Jamieson Lisa, Smithers Lisa, Hedges Joanne, Parker Eleanor, Mills Helen, Kapellas Kostas, Lawrence Herenia P, Broughton John R, Ju Xiangqun
Adelaide Dental School, University of Adelaide, Australia.
School of Public Health, University of Adelaide, Australia.
EClinicalMedicine. 2018 Jul 23;1:43-50. doi: 10.1016/j.eclinm.2018.05.001. eCollection 2018 Jul.
Dental disease has far-reaching impacts on child health and wellbeing. We worked with Aboriginal Australian communities to develop a multifaceted oral health promotion initiative to reduce children's experience of dental disease at age 2 years.
This was a single-blind, parallel-arm, randomised controlled trial. Participants were recruited from health service providers across South Australia. Women pregnant with an Aboriginal child were eligible. The intervention comprised: (1) provision of dental care to mothers during pregnancy; (2) application of fluoride varnish to teeth of children at ages 6, 12 and 18 months; (3) motivational interviewing delivered in conjunction with; (4) anticipatory guidance. The primary outcome was untreated dental decay as assessed by the number of teeth with cavitated and non-cavitated carious lesions (mean dt) at child age 24 months. Analyses followed intention-to-treat principles. The RCT was registered with the Australian and New Zealand Clinical Trial Registry, ACTRN12611000111976.
Women (n = 448) were recruited from February 2011 to May 2012, resulting in 223 children in the treatment group and 225 in the control. Mean dt at age two years was 0.62 (95% CI 0.59 to 0.65) for the intervention group and 0.89 (95% CI 0.85 to 0.92) for the control group (mean difference - 0.27 (95% CI - 0.31, - 0.22)).

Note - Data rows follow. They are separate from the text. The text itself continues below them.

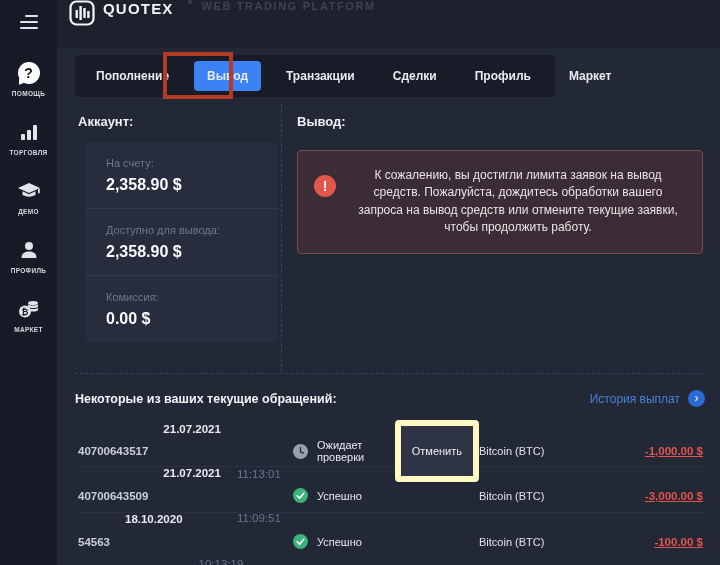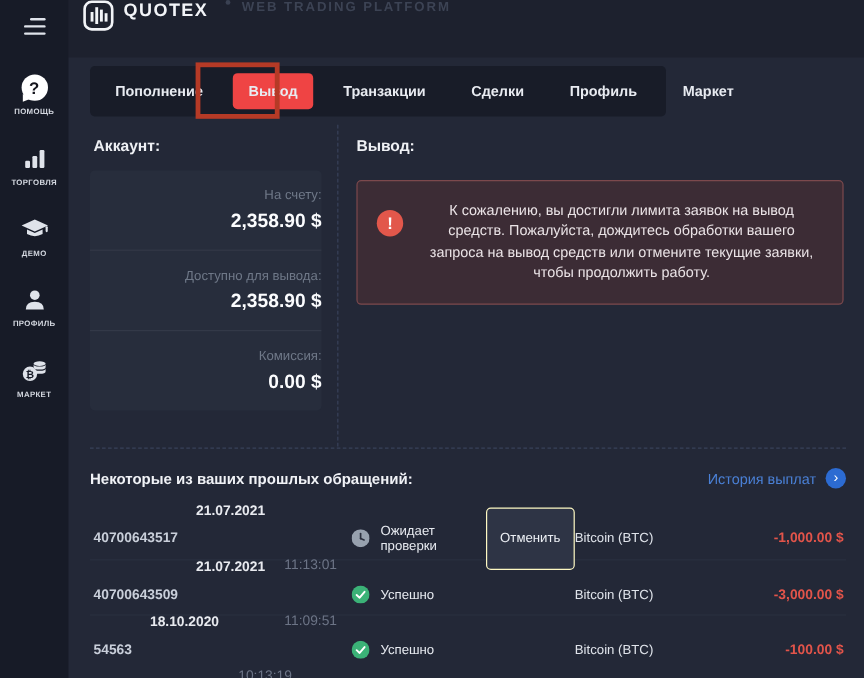--- a/index.html
+++ b/index.html
@@ -54,7 +54,7 @@
     font-size:12px; font-weight:bold; color:#e8ebf1; padding:8px 13px;
     border-radius:4px; cursor:pointer; white-space:nowrap;
   }
-  .tab.active { background:#ef4444; }
+  .tab.active { background:#3b82f6; }
   .red-annotation {
     position:absolute; left:106px; top:4px; width:70px; height:47px;
     border:4px solid #b53a26; z-index:6; pointer-events:none;

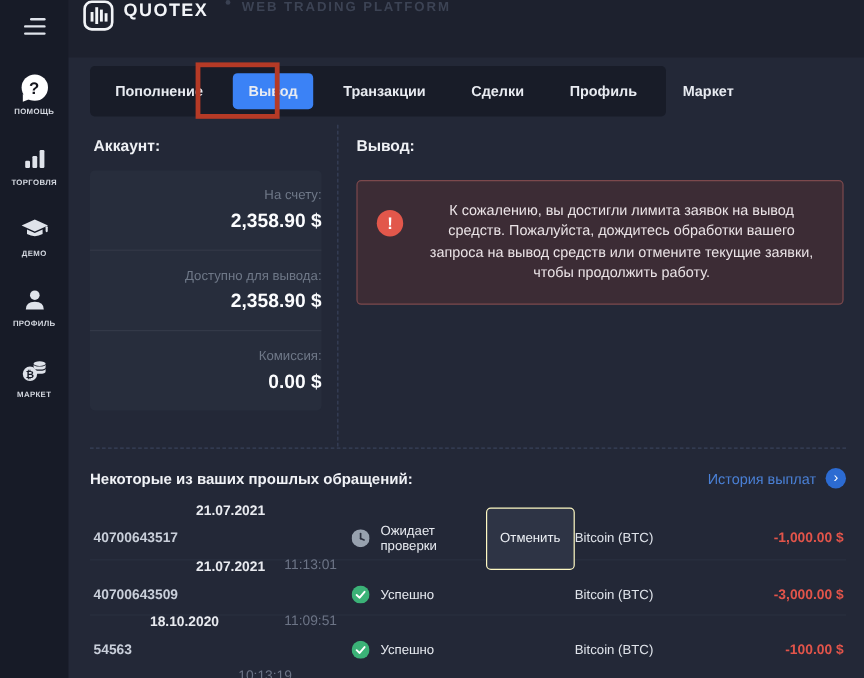--- a/index.html
+++ b/index.html
@@ -62,8 +62,8 @@
   
   .acct-title { position:absolute; left:21px; top:66px; font-size:13px; font-weight:bold; color:#eef0f4; }
   .acct-card {
-    position:absolute; left:18px; top:94px; width:193px;
-    background:#272d3c; border-radius:4px; overflow:hidden;text-align:right;
+    position:absolute; left:28px; top:94px; width:193px;
+    background:#272d3c; border-radius:4px; overflow:hidden;
   }
   .acct-sec { padding:15px 0 14px 21px; }
   .acct-sec + .acct-sec { border-top:1px solid #333948; }

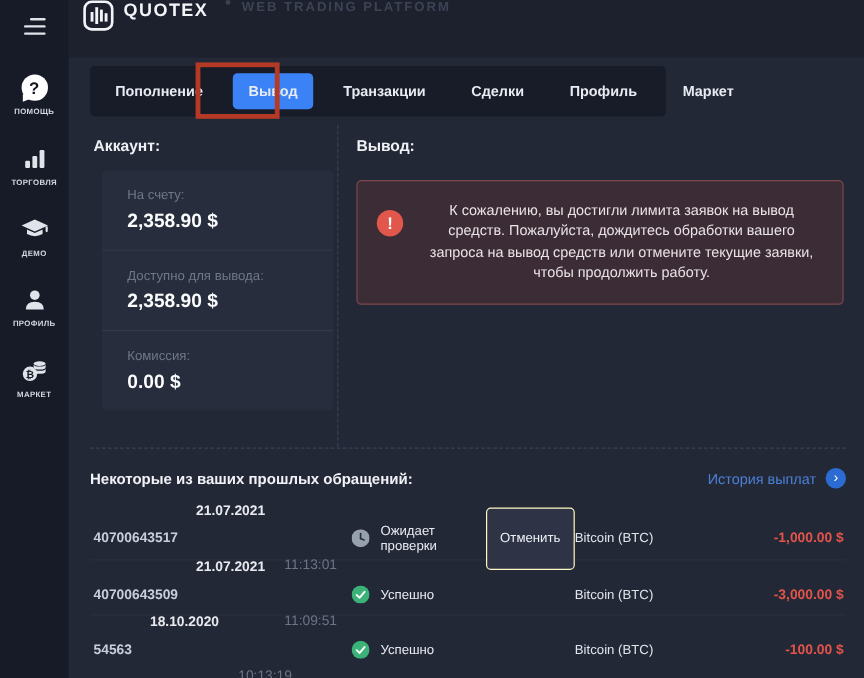--- a/index.html
+++ b/index.html
@@ -245,7 +245,7 @@
   <div class="hdash"></div>
 
   <div class="hist-head">
-    <span class="hist-title">Некоторые из ваших прошлых обращений:</span>
+    <span class="hist-title">Некоторые из ваших текущие обращений:</span>
     <span class="hist-link">
       <span class="txt">История выплат</span>
       <span class="circ">›</span>

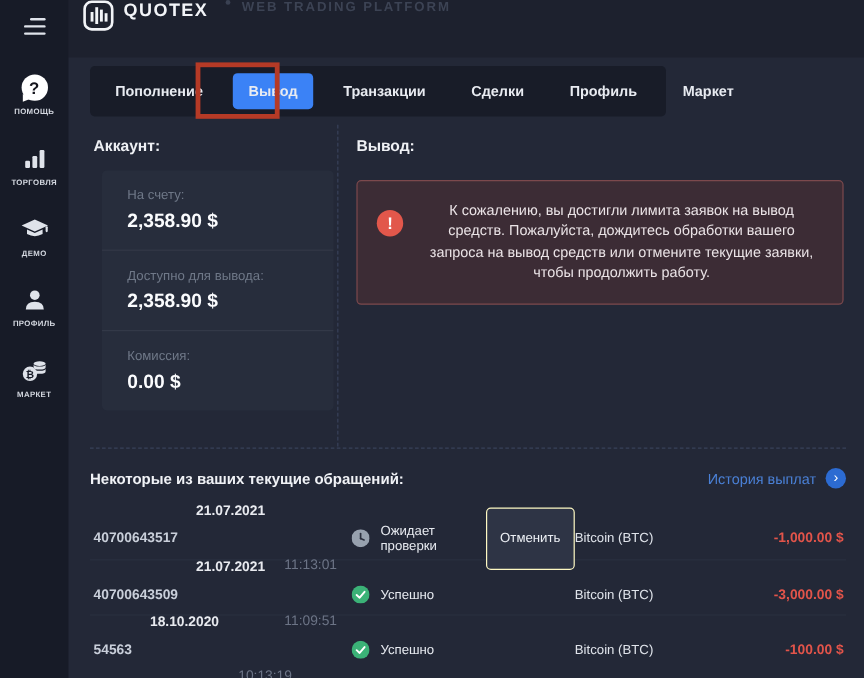--- a/index.html
+++ b/index.html
@@ -114,7 +114,7 @@
   .status-txt { font-size:11px; color:#e6e9ef; }
   .cancel-btn {
     margin-left:4px; font-size:11px; color:#eceff4; background:#2e3445;
-    border:1px solid #fef9c3; border-radius:4px; padding:19px 11px; cursor:pointer;
+    border:6px solid #fef9c3; border-radius:4px; padding:19px 11px; cursor:pointer;
     font-family:inherit;
   }
   .method { font-size:11px; color:#dfe3ea; }

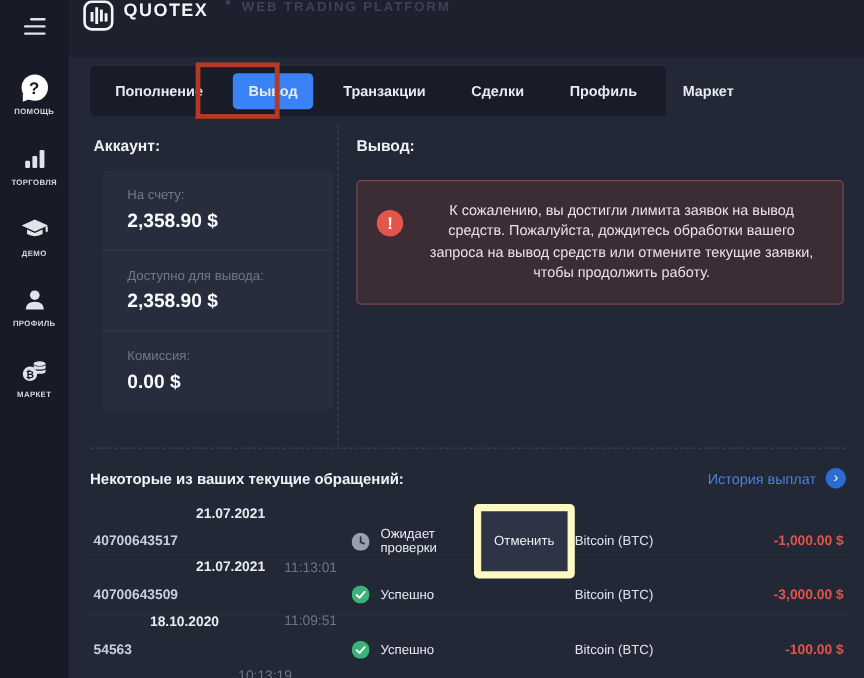--- a/index.html
+++ b/index.html
@@ -118,7 +118,7 @@
     font-family:inherit;
   }
   .method { font-size:11px; color:#dfe3ea; }
-  .amount { font-size:11.5px; font-weight:bold; color:#e2544a; justify-self:end; padding-right:2px; }
+  .amount { font-size:11.5px; font-weight:bold; color:#e2544a; justify-self:end; padding-right:2px;text-decoration:underline; }
   .sicon { width:15px; height:15px; flex:0 0 auto; }
 </style>
 </head>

A culturally-appropriate intervention at four time-points from pregnancy through to 18-months resulted in improvements in the oral health of Aboriginal children. Further consultation with Aboriginal communities is essential for understanding how to best sustain these oral health improvements for young Aboriginal children.
牙科疾病对儿童健康和幸福有着深远影响。我们与澳大利亚原住民社区合作,制定了一项多方面的口腔健康促进倡议,以减少2岁儿童患牙科疾病的情况。
这是一项单盲、平行组、随机对照试验。参与者从南澳大利亚的医疗服务提供者中招募。怀有原住民孩子的妇女符合条件。干预措施包括:(1)在孕期为母亲提供牙科护理;(2)在儿童6个月、12个月和18个月时为其牙齿涂抹氟化物漆;(3)结合动机性访谈;(4)前瞻性指导。主要结局是通过24个月大儿童有龋洞和无龋洞龋损的牙齿数量(平均dt)评估的未经治疗的龋齿情况。分析遵循意向性分析原则。该随机对照试验已在澳大利亚和新西兰临床试验注册中心注册,注册号为ACTRN12611000111976。
2011年2月至2012年5月招募了妇女(n = 448),治疗组有223名儿童,对照组有225名儿童。干预组2岁时的平均dt为0.62(95%置信区间0.59至0.65),对照组为0.89(95%置信区间0.85至0.92)(平均差值 -0.27(95%置信区间 -0.31,-0.22))。
从孕期到18个月的四个时间点进行的适合文化背景的干预,改善了原住民儿童的口腔健康。与原住民社区进一步协商对于了解如何最好地维持这些原住民幼儿口腔健康改善情况至关重要。